In which lines of the data does the string "categories" appear? Copy every one.

** Opening Listed records block **

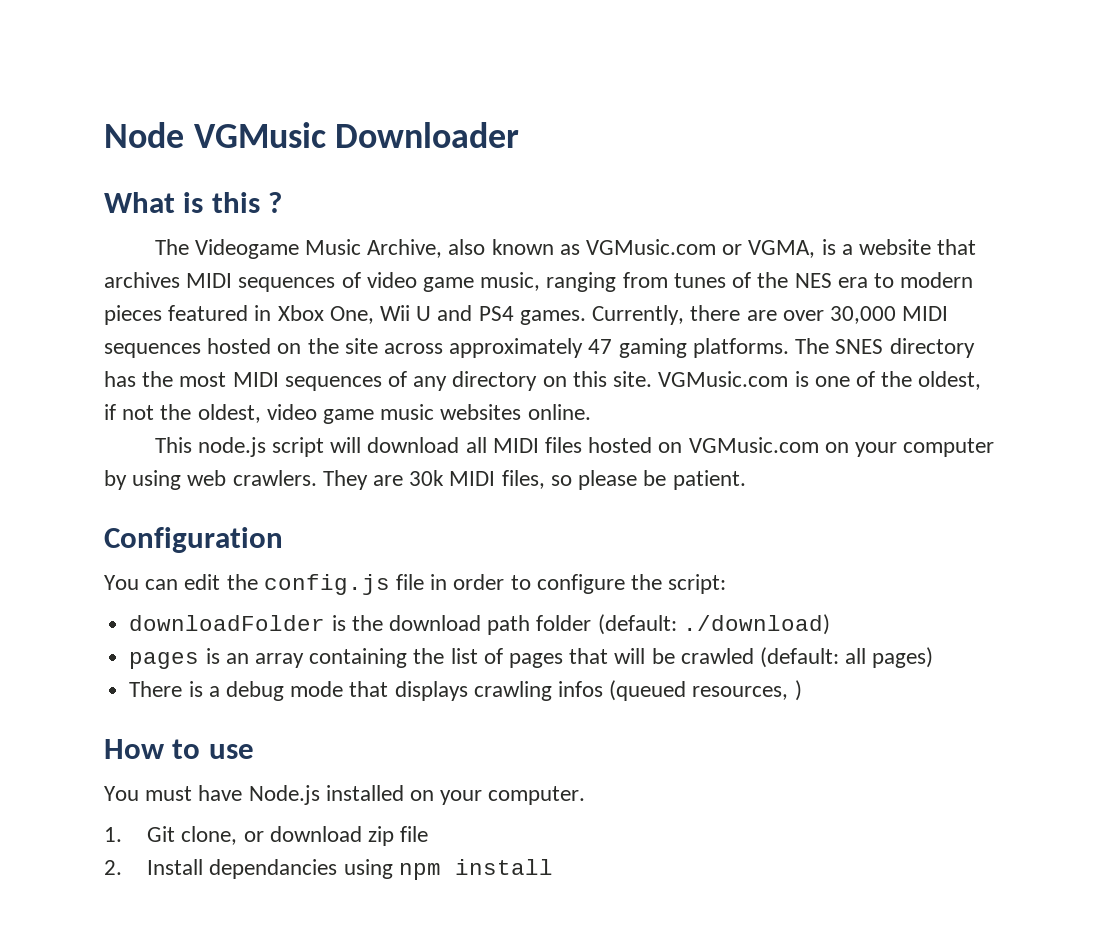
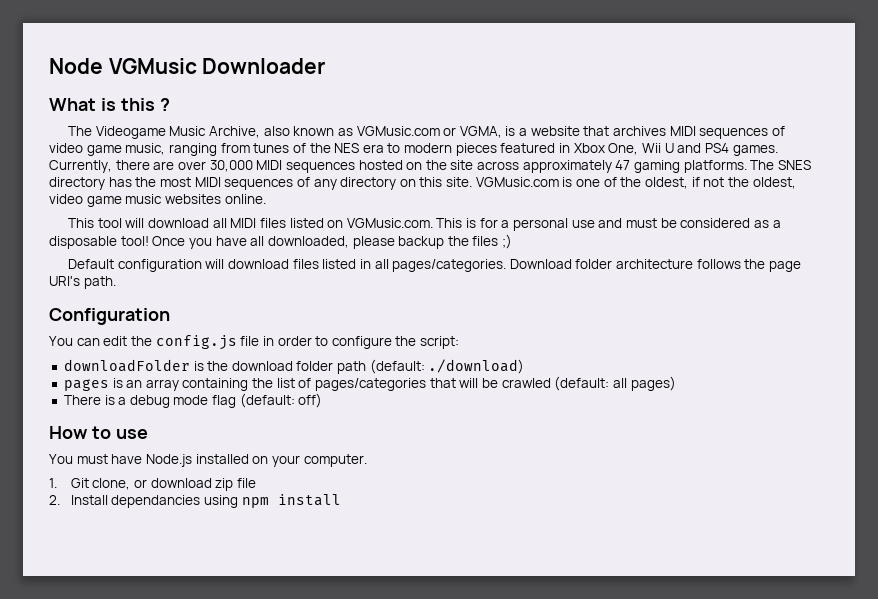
- This node.js script will download all MIDI files hosted on VGMusic.com on your computer by using web crawlers. They are 30k MIDI files, so please be patient.
+ This tool will download all MIDI files listed on VGMusic.com. This is for a personal use and must be considered as a disposable tool! Once you have all downloaded, please backup the files ;)
+ Default configuration will download files listed in all pages/categories. Download folder architecture follows the page URI's path.
- downloadFolder is the download path folder (default: ./download)
+ downloadFolder is the download folder path (default: ./download)
- pages is an array containing the list of pages that will be crawled (default: all pages)
+ pages is an array containing the list of pages/categories that will be crawled (default: all pages)
- There is a debug mode that displays crawling infos (queued resources, )
+ There is a debug mode flag (default: off)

** Closing Listed records block **

**Task response:**
+ Default configuration will download files listed in all pages/categories. Download folder architecture follows the page URI's path.
+ pages is an array containing the list of pages/categories that will be crawled (default: all pages)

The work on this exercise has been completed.